Wednesday 13 July 2016

Cathy Come Home (1966)

Broadcast on the 16th of November 1966, Cathy Come Home was part of an anthology series called The Wednesday Play, TV films that often dealt with issues affecting the wider British public. Cathy (Carol White) and Reg (Ray Brooks) are a young married couple and their life is initially good. However when Reg loses his job after an accident they are evicted from their apartment. With little money and three young children they are forced to seek shelter with relatives, and are eventually forced to live in a caravan, squat in run down houses and are finally forced into a halfway house for the homeless. Unable to find a job Reg abandons his family and Cathy is forced to watch in agony as her children are taken away by social services.

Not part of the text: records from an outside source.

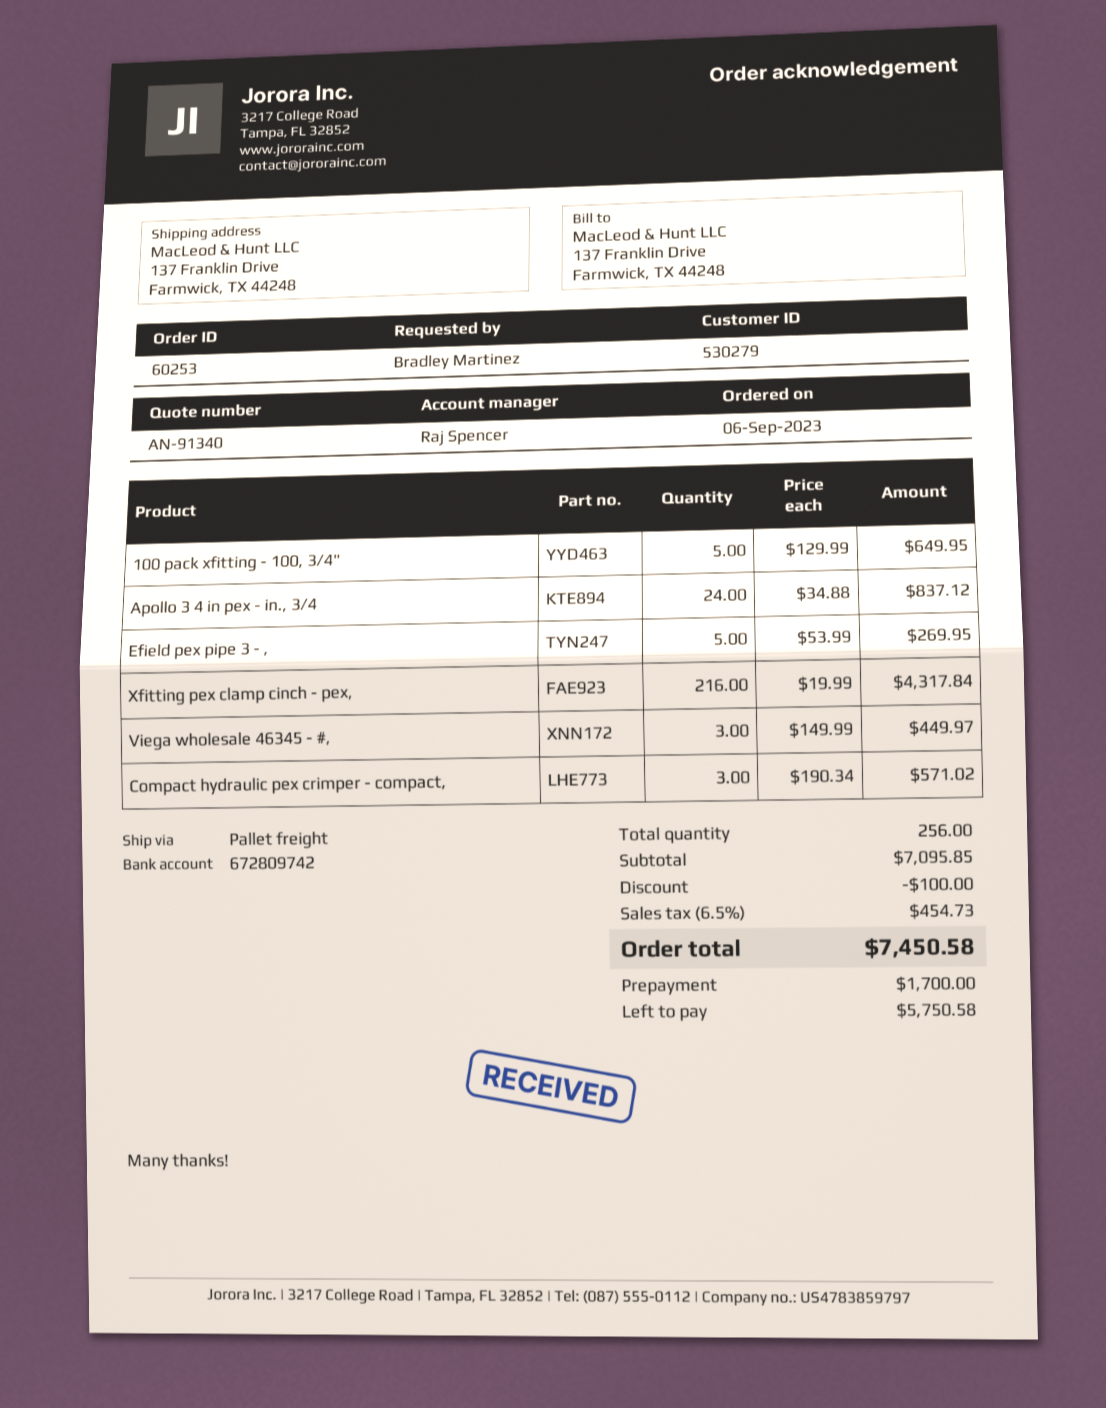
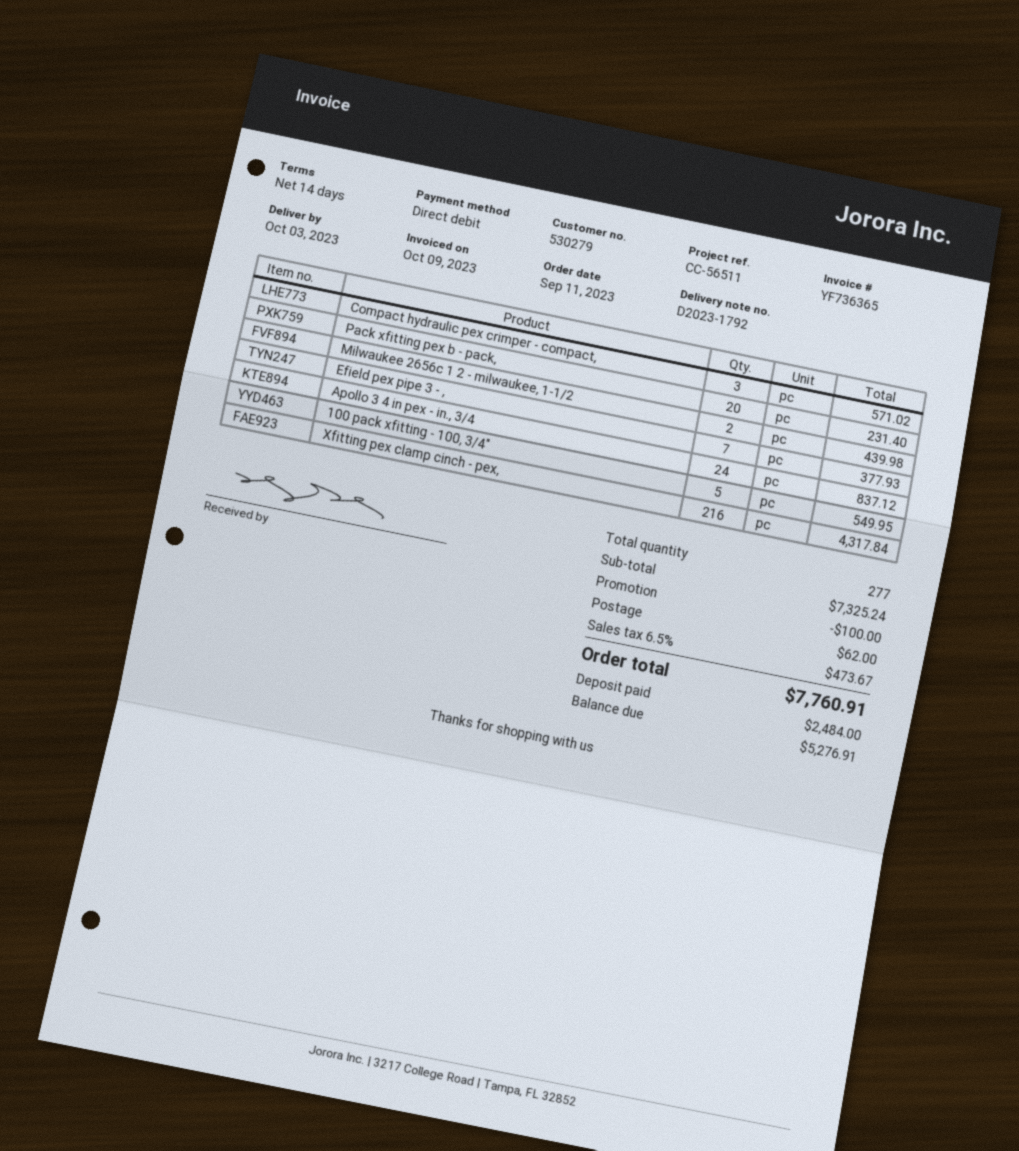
order date: 2023-09-06 -> 2023-09-11
100 pack xfitting - 100, 3/4": 5 for 649.95 -> 5 for 549.95
Efield pex pipe 3 - ,: 5 for 269.95 -> 7 for 377.93
Viega wholesale 46345 - #,: 3 for 449.97 -> none
Pack xfitting pex b - pack,: none -> 20 for 231.40
Milwaukee 2656c 1 2 - milwaukee, 1-1/2: none -> 2 for 439.98
total quantity: 256 -> 277
subtotal: 7095.85 -> 7325.24
shipping: none -> 62.00
tax: 6.5% = 454.73 -> 6.5% = 473.67
total: 7450.58 -> 7760.91
deposit: 1700.00 -> 2484.00
balance: 5750.58 -> 5276.91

Directed by Ken Loach Cathy Come Home was watched by 12 million people on it's original broadcast. It put the issues of homelessness to the forefront of people's minds, addressing a subject that was previously seen as taboo. The following year a charity, 'Crisis', was formed as a direct response to the show. The film also caused a review in the practice of separating wives from their husbands when in homeless shelters. Written by Jeremy Sandford, whose real life dealings with the homeless had inspired the screenplay, the film was shot realistically, shot on location, with many scenes unrehearsed. Sean and Steven (Cathy's sons) were played by Carol White's real sons of the same names. Loach admitted that White was unaware of what would happen in the final scene, making her reactions all the more genuine.


Filmed in a gritty, documentary style the film used extensive use of voice over narration, as different characters described their lives in the squalid conditions they found themselves in. The film is both humanising and harrowing, Cathy's helplessness is heartbreaking, and she pays the ultimate price for something that was not her fault. The film is an expose of the system, the cruelty of those in charge and the shocking conditions that many Britons were forced to live in. At the end of the film it states that in the years following the war Germany had built more houses for its expanding population than Britain. The film had such an impact that for years afterwards people would try and give Carol White money, believing she really was homeless. In 2000 the BFI voted it the second greatest British television program of the twentieth century.